→ **What to produce**: Reproduce each of the entries that follow, exactly.

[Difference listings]
^^^^^^^^^^^^^^^^
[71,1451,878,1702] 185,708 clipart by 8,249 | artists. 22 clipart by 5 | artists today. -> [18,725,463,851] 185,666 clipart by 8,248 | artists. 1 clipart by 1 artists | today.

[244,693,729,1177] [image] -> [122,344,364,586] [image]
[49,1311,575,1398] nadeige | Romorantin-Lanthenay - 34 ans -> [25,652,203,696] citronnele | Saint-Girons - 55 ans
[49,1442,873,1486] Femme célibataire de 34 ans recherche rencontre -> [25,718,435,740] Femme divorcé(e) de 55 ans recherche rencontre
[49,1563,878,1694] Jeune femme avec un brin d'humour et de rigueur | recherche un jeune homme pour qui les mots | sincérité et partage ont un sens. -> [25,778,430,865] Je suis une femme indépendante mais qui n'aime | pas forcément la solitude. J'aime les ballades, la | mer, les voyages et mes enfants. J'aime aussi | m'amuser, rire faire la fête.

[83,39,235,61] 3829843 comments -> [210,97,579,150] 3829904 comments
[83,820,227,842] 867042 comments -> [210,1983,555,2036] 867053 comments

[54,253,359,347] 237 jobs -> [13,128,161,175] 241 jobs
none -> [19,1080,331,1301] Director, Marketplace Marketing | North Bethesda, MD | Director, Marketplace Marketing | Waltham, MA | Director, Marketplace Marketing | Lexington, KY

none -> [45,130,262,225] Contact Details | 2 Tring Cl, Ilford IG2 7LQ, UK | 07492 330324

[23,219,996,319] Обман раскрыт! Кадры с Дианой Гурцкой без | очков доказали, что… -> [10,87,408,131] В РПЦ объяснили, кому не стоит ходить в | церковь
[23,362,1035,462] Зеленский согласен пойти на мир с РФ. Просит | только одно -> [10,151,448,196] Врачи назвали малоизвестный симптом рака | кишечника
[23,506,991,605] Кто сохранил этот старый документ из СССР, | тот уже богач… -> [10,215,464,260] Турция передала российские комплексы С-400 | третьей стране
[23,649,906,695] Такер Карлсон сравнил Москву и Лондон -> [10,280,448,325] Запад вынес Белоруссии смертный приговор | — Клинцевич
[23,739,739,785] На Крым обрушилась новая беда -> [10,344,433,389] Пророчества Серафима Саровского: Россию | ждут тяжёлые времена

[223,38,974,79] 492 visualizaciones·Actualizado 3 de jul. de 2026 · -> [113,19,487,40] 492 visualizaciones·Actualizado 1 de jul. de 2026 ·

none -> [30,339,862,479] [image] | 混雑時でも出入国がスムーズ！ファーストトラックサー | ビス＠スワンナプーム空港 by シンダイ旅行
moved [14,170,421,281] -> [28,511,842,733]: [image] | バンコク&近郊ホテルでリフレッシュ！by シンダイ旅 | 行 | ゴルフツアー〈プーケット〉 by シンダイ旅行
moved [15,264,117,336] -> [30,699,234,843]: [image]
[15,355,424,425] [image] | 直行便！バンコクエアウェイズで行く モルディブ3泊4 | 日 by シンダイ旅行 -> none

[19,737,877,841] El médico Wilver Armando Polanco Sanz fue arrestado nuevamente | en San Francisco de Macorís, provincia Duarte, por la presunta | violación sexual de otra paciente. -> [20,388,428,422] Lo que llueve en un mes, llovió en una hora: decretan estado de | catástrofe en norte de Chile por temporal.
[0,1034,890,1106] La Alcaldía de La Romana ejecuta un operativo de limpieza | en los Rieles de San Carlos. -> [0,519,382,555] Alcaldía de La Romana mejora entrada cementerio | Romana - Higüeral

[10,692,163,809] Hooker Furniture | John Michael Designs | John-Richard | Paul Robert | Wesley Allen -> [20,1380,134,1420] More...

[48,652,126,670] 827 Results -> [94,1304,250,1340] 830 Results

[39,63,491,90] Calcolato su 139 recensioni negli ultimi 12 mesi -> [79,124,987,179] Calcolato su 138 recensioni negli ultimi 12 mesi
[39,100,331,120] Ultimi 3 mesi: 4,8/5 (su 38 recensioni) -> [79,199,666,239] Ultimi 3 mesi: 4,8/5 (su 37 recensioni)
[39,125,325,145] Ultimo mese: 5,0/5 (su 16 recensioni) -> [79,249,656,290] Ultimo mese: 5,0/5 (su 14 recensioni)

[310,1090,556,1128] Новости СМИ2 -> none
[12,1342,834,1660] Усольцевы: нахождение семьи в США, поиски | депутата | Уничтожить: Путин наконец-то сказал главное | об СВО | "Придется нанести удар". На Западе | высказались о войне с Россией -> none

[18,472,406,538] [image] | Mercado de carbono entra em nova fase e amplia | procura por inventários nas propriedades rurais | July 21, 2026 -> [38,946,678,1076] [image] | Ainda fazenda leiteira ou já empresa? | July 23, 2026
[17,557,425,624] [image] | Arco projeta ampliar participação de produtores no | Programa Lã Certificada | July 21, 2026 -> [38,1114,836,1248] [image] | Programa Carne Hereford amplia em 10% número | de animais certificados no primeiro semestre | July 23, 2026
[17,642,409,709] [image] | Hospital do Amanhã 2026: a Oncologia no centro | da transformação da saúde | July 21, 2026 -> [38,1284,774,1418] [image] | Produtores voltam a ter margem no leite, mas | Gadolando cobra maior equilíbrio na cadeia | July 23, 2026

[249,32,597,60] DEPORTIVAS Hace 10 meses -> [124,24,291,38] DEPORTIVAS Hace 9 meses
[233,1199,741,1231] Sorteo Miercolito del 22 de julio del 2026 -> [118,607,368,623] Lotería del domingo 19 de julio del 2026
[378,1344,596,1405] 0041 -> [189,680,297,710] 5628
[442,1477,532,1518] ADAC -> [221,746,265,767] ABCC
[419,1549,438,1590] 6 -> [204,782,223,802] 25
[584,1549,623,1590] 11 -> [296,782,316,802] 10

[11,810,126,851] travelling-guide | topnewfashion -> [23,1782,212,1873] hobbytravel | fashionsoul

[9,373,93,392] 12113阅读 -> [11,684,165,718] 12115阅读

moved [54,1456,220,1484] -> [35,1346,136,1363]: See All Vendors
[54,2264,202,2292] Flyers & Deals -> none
^^^^^^^^^^^^^^^^
→ **Your response**:
[71,1451,878,1702] 185,708 clipart by 8,249 | artists. 22 clipart by 5 | artists today. -> [18,725,463,851] 185,666 clipart by 8,248 | artists. 1 clipart by 1 artists | today.

[244,693,729,1177] [image] -> [122,344,364,586] [image]
[49,1311,575,1398] nadeige | Romorantin-Lanthenay - 34 ans -> [25,652,203,696] citronnele | Saint-Girons - 55 ans
[49,1442,873,1486] Femme célibataire de 34 ans recherche rencontre -> [25,718,435,740] Femme divorcé(e) de 55 ans recherche rencontre
[49,1563,878,1694] Jeune femme avec un brin d'humour et de rigueur | recherche un jeune homme pour qui les mots | sincérité et partage ont un sens. -> [25,778,430,865] Je suis une femme indépendante mais qui n'aime | pas forcément la solitude. J'aime les ballades, la | mer, les voyages et mes enfants. J'aime aussi | m'amuser, rire faire la fête.

[83,39,235,61] 3829843 comments -> [210,97,579,150] 3829904 comments
[83,820,227,842] 867042 comments -> [210,1983,555,2036] 867053 comments

[54,253,359,347] 237 jobs -> [13,128,161,175] 241 jobs
none -> [19,1080,331,1301] Director, Marketplace Marketing | North Bethesda, MD | Director, Marketplace Marketing | Waltham, MA | Director, Marketplace Marketing | Lexington, KY

none -> [45,130,262,225] Contact Details | 2 Tring Cl, Ilford IG2 7LQ, UK | 07492 330324

[23,219,996,319] Обман раскрыт! Кадры с Дианой Гурцкой без | очков доказали, что… -> [10,87,408,131] В РПЦ объяснили, кому не стоит ходить в | церковь
[23,362,1035,462] Зеленский согласен пойти на мир с РФ. Просит | только одно -> [10,151,448,196] Врачи назвали малоизвестный симптом рака | кишечника
[23,506,991,605] Кто сохранил этот старый документ из СССР, | тот уже богач… -> [10,215,464,260] Турция передала российские комплексы С-400 | третьей стране
[23,649,906,695] Такер Карлсон сравнил Москву и Лондон -> [10,280,448,325] Запад вынес Белоруссии смертный приговор | — Клинцевич
[23,739,739,785] На Крым обрушилась новая беда -> [10,344,433,389] Пророчества Серафима Саровского: Россию | ждут тяжёлые времена

[223,38,974,79] 492 visualizaciones·Actualizado 3 de jul. de 2026 · -> [113,19,487,40] 492 visualizaciones·Actualizado 1 de jul. de 2026 ·

none -> [30,339,862,479] [image] | 混雑時でも出入国がスムーズ！ファーストトラックサー | ビス＠スワンナプーム空港 by シンダイ旅行
moved [14,170,421,281] -> [28,511,842,733]: [image] | バンコク&近郊ホテルでリフレッシュ！by シンダイ旅 | 行 | ゴルフツアー〈プーケット〉 by シンダイ旅行
moved [15,264,117,336] -> [30,699,234,843]: [image]
[15,355,424,425] [image] | 直行便！バンコクエアウェイズで行く モルディブ3泊4 | 日 by シンダイ旅行 -> none

[19,737,877,841] El médico Wilver Armando Polanco Sanz fue arrestado nuevamente | en San Francisco de Macorís, provincia Duarte, por la presunta | violación sexual de otra paciente. -> [20,388,428,422] Lo que llueve en un mes, llovió en una hora: decretan estado de | catástrofe en norte de Chile por temporal.
[0,1034,890,1106] La Alcaldía de La Romana ejecuta un operativo de limpieza | en los Rieles de San Carlos. -> [0,519,382,555] Alcaldía de La Romana mejora entrada cementerio | Romana - Higüeral

[10,692,163,809] Hooker Furniture | John Michael Designs | John-Richard | Paul Robert | Wesley Allen -> [20,1380,134,1420] More...

[48,652,126,670] 827 Results -> [94,1304,250,1340] 830 Results

[39,63,491,90] Calcolato su 139 recensioni negli ultimi 12 mesi -> [79,124,987,179] Calcolato su 138 recensioni negli ultimi 12 mesi
[39,100,331,120] Ultimi 3 mesi: 4,8/5 (su 38 recensioni) -> [79,199,666,239] Ultimi 3 mesi: 4,8/5 (su 37 recensioni)
[39,125,325,145] Ultimo mese: 5,0/5 (su 16 recensioni) -> [79,249,656,290] Ultimo mese: 5,0/5 (su 14 recensioni)

[310,1090,556,1128] Новости СМИ2 -> none
[12,1342,834,1660] Усольцевы: нахождение семьи в США, поиски | депутата | Уничтожить: Путин наконец-то сказал главное | об СВО | "Придется нанести удар". На Западе | высказались о войне с Россией -> none

[18,472,406,538] [image] | Mercado de carbono entra em nova fase e amplia | procura por inventários nas propriedades rurais | July 21, 2026 -> [38,946,678,1076] [image] | Ainda fazenda leiteira ou já empresa? | July 23, 2026
[17,557,425,624] [image] | Arco projeta ampliar participação de produtores no | Programa Lã Certificada | July 21, 2026 -> [38,1114,836,1248] [image] | Programa Carne Hereford amplia em 10% número | de animais certificados no primeiro semestre | July 23, 2026
[17,642,409,709] [image] | Hospital do Amanhã 2026: a Oncologia no centro | da transformação da saúde | July 21, 2026 -> [38,1284,774,1418] [image] | Produtores voltam a ter margem no leite, mas | Gadolando cobra maior equilíbrio na cadeia | July 23, 2026

[249,32,597,60] DEPORTIVAS Hace 10 meses -> [124,24,291,38] DEPORTIVAS Hace 9 meses
[233,1199,741,1231] Sorteo Miercolito del 22 de julio del 2026 -> [118,607,368,623] Lotería del domingo 19 de julio del 2026
[378,1344,596,1405] 0041 -> [189,680,297,710] 5628
[442,1477,532,1518] ADAC -> [221,746,265,767] ABCC
[419,1549,438,1590] 6 -> [204,782,223,802] 25
[584,1549,623,1590] 11 -> [296,782,316,802] 10

[11,810,126,851] travelling-guide | topnewfashion -> [23,1782,212,1873] hobbytravel | fashionsoul

[9,373,93,392] 12113阅读 -> [11,684,165,718] 12115阅读

moved [54,1456,220,1484] -> [35,1346,136,1363]: See All Vendors
[54,2264,202,2292] Flyers & Deals -> none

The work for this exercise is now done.